Aharon David Gordon (born June 9, 1856 in Trojanow near Zhytomyr / Russian Empire (today's Ukraine ); † February 22, 1922 in Kibbutz Degania ) was a Hebrew writer and a leading Zionist .

life and work

Gordon comes from a wealthy Orthodox Jewish family in the Russian Empire. His grandfather was a noted Jewish scholar, and his father was employed by an influential relative, Baron Joseph Günzburg (1812–1878). Gordon learned the Talmud , the Bible and Hebrew grammar as well as Russian and secular subjects as an autodidact from private tutors . As the only one of five surviving siblings, he decided to register for draft as a soldier in the Russian army against his parents' wishes , but was found unfit for service. After his marriage, he got a job in the financial administration of the property of Baron Günzburg, which he held with interruptions for 23 years. At first he was hostile to modern Hebrew literature, mainly because of the hostile attitude of numerous writers to the Jewish tradition. When in 1903 the village where Gordon worked was sold to a new owner, he lost his job and decided to emigrate to Erez Israel . In 1904 he went on the trip alone; his wife and daughter followed him after five years.

Although he was 48 when he emigrated and had never done physical labor, he now insisted on working the ground with the sweat of his brow . In Palestine he led a hard life as a worker in the vineyards of Petach Tikwa and Rishon LeZion and, after 1912, in various villages in Galilee . In 1909 he began to publish numerous articles, most of which were published by the newspaper of the HaPoel HaZair party ("The Young Worker"), a forerunner of the Histadrut . He spent the last years of his life in Kibbutz Degania on the Sea of ​​Galilee .

Gordon participated as a delegate at the 11th Zionist Congress in 1913 and the Ha-poel ha-zair Conference in Prague in 1920, but was never interested in matters of political Zionism for their own sake. He believed that only through individual efforts to change themselves could the Jewish people be saved.
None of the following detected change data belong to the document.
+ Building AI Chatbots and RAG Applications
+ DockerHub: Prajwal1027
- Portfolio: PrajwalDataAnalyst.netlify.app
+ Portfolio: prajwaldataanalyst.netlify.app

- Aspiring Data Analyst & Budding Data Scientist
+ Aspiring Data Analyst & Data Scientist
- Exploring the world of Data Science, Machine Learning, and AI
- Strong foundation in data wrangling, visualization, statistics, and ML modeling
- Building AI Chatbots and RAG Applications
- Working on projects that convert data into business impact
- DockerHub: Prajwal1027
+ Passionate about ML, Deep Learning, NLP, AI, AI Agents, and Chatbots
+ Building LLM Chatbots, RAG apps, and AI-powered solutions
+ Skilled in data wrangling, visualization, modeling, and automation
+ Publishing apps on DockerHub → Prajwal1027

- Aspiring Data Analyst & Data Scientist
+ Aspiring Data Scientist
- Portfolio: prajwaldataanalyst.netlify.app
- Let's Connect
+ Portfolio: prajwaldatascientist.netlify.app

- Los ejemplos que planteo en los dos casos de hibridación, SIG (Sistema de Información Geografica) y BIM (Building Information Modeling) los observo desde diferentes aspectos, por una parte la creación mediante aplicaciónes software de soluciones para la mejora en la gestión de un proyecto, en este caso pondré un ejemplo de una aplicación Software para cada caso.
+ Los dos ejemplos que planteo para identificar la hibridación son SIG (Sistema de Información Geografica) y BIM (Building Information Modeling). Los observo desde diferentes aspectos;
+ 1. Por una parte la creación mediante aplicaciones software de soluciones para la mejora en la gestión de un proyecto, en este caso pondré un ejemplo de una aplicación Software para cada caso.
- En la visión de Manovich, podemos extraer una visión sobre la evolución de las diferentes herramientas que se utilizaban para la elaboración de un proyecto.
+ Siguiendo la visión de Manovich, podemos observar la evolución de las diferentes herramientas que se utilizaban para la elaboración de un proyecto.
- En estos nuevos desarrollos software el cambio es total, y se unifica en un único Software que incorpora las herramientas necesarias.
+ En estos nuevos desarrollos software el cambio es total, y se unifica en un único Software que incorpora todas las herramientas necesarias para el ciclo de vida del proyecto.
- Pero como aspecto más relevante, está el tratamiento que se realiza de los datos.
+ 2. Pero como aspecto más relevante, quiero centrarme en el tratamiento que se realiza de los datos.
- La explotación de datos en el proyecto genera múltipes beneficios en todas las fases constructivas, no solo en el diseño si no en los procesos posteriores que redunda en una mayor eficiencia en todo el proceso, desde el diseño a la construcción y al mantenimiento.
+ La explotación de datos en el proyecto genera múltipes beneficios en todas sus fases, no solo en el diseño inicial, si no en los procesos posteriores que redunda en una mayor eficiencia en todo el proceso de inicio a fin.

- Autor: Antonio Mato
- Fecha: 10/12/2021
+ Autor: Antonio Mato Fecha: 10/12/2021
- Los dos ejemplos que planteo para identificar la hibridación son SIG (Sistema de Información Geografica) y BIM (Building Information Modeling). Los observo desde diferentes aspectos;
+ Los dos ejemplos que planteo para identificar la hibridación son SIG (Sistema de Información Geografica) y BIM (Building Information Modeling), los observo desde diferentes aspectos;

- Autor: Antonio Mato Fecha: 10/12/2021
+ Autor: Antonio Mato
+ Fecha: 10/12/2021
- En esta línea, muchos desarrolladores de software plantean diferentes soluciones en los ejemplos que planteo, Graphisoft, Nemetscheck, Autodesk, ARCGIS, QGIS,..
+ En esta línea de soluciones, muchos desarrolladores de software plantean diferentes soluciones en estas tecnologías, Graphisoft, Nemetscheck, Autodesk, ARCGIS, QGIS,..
Therefore he inspired neither the Balfour Declaration nor the Jewish Legion in the First World War . Although he did not hold an official position, he exerted a worldwide influence on the Jewish labor movement through his writings and personal commitment . The Jewish youth association Gordonia , which was founded in 1925, is named after him and is essentially based on his ideas.

Gordon's worldview is based on the conviction that the cosmos forms a unit, that nature and man are one and that all people form an organic part of the cosmos. Human beings are formed in two different ways by the cosmos: through human knowledge of the world and through their intuitive perception of the world, which can never penetrate consciousness, but can be lived. What we know is only a fraction of who we are. Gordon was aware that his theory created a dichotomy between rational "knowledge" and "life". He compared this dualism to the relationship between the flame and the oil in a burning lamp. Consciousness, knowledge and knowledge are the flame that is nourished as oil by life itself. The intellect achieves clarity by directing its light on a specific sector of reality. However, a price has to be paid for this effort: the living relationship between the sector studied and the entirety of the cosmos is broken. The more a person penetrates nature with his knowledge, the less he can experience it with his whole being. But the source of our deepest certainties is not the accumulated knowledge, but life itself. Although the intellect is an important weapon in the struggle for survival, it tends to isolate and alienate people from the entirety of the cosmos .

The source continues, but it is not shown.